除了這兩件事外,周海樓甚至還送佛送到西。
他知道舒哲恐怕會被周靖查到,於是乾脆以身飼虎、捨生取義,自己去了一個行為矯治中心上學!
要說之前舒哲還不知道那裡是什麼地方,那現在舒哲還能不了解嗎。
這幾天網上關於這類學校沸沸揚揚的傳言、欲殺之而後快的恨意已經鋪天蓋地,舒哲只要還能上網,就絕不可能看不到這種消息。
為了防止打草驚蛇,舒哲沒有給周海樓打電話。
但是他通過一點關係確認了一件事——周海樓因為這次的事氣得不輕,現在還沒見過周靖一面。
周靖現在肯定沒有心思管什麼舒哲舒理了,他絕對大半心神都放在自己親生兒子上。
天助他也!
這不是老天都成全他舒哲,讓他不必倉惶逃竄他鄉,可以從容地準備好,體體面面地離開嗎?
沒準他還能在國內過完自己十八歲生日呢。
一想到這裡,舒哲就實在覺得,周海樓這個朋友真是仁至義盡。
他雖然蠢,可他太好用了!舒哲每次一想起他,就覺得不坑他實在是對不起自己的良心。
既然已經擺平周海樓,那別的事情就不需要顧慮了。
據說雲飛鏡已經被雲家認回去了?不過那也沒什麼妨礙。
雲飛鏡那個女人,心狠手辣,借刀殺人,所幸還有幾分心高氣傲……簡而言之,她不是會告狀的性格。
而且就算是挨個清算,首先輪到的也不該是他舒哲。
所以舒哲這些日子緊盯著陸縱的動靜。他確認,只要陸縱還好好地逍遙著,那他這裡想必也萬無一失。
——無論怎麼看,他舒哲都排不到陸縱前面吧?
而且,他既然能夠安安生生地過到現在,轉移財產也不受打擾,想必就是雲飛鏡沒有說,以後也不會說了。
想到這裡,舒哲不由得自矜地一笑。
冷酷無情是雲飛鏡,可算無遺策還得是他舒哲啊。
也不知道……
舒哲剛剛雙手舉起伸個懶腰,動作一下子就僵在了半空,看起來像一隻吉瑪利亞的大猩猩。
他慢慢地睜大了眼睛,看見咖啡館落地窗的倒影裡,在自己的身後,站著一個……
舒哲極慢極慢地轉過去,一向舌綻蓮花的嘴唇都隱隱地泛白。
「……太太。

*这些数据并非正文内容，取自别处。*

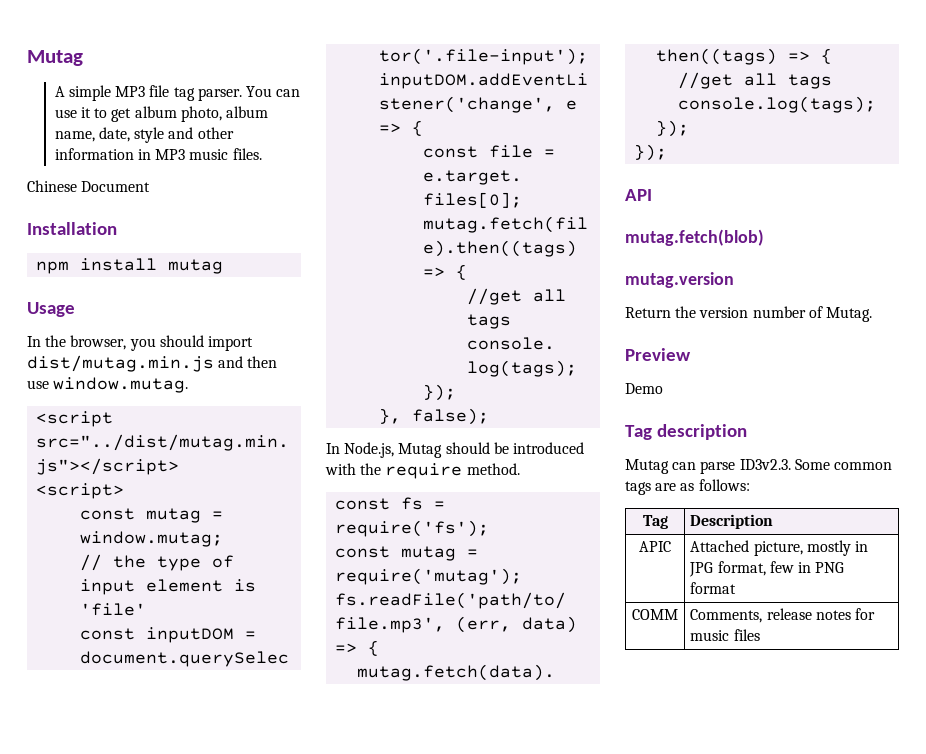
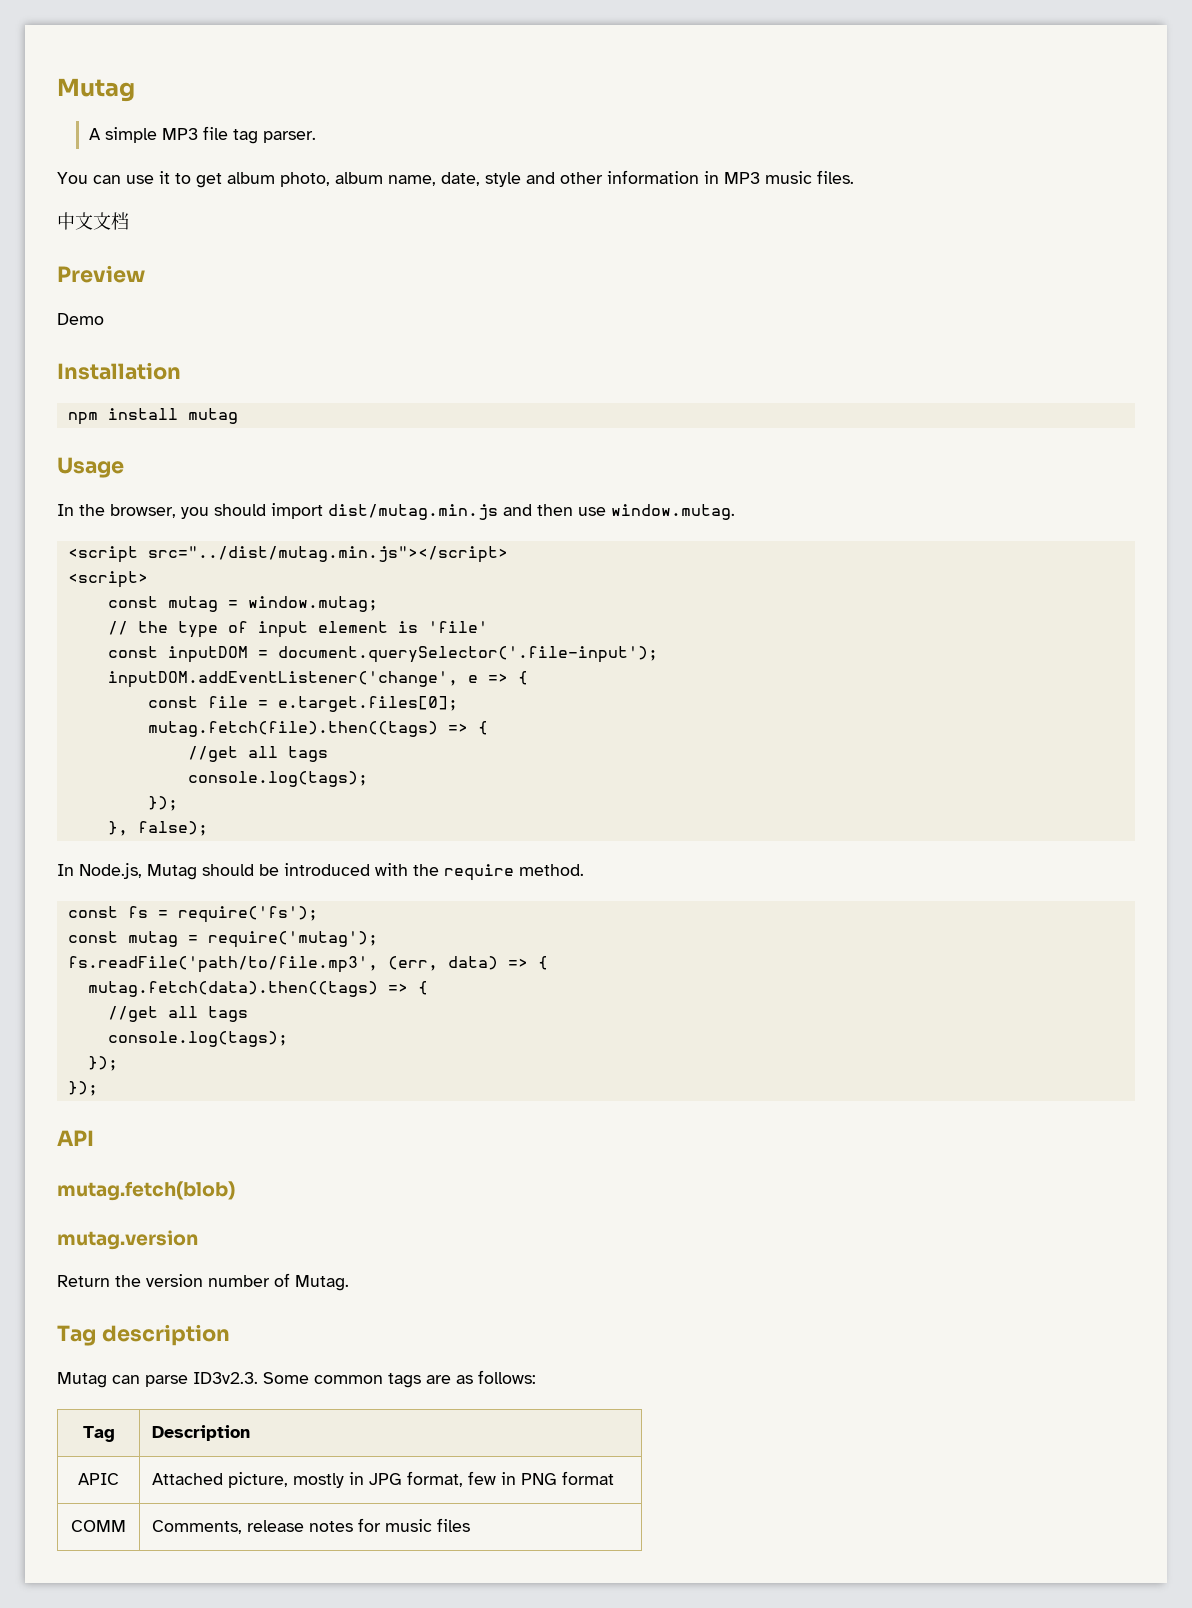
(242, 94) none -> (317, 137) //
[27,180,151,192] Chinese Document -> [57,212,129,230] [57,265,145,283] [57,313,104,325] 中文文档 // Preview // Demo
[625,348,691,361] [625,383,663,394] // Preview // Demo -> (349, 1283) none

」
這人是……他那個老混球爹的原配。
她想弄死舒哲,不是一天兩天的事了,而且她偏偏有這個能力。
舒哲是真的怕她,比怕雲飛鏡怕多了。
那個陰狠的女人此時一臉堆笑,卻不是沖著舒哲:「謝謝程秘書提醒,要不是您上門告知,我都不知道犬子犯了這麼大的錯誤,險些連累全家……」
笑眼男人什麼也沒說,只是漫不經心地打量了一下。
「舒太太帶人回去好好管教一下吧。」
「……」舒哲下意識後退一步,卻拌在了椅子上。
他很懷疑,自己這一次被帶回去「管教」,還能有出來的機會嗎?
與此同時,舒哲的手機也彷彿感受到他的絕望心理般,輕輕地震顫了一下,接著是兩下、三下……。
舒哲低下頭,發現那是幾條簡訊,因為彼此之間間距太短,所以才會響成一片。
他的帳戶被查封了。
全部帳戶,都被查封了。
他坑蒙拐騙來的錢,他遠走國外的希望……全都破碎了。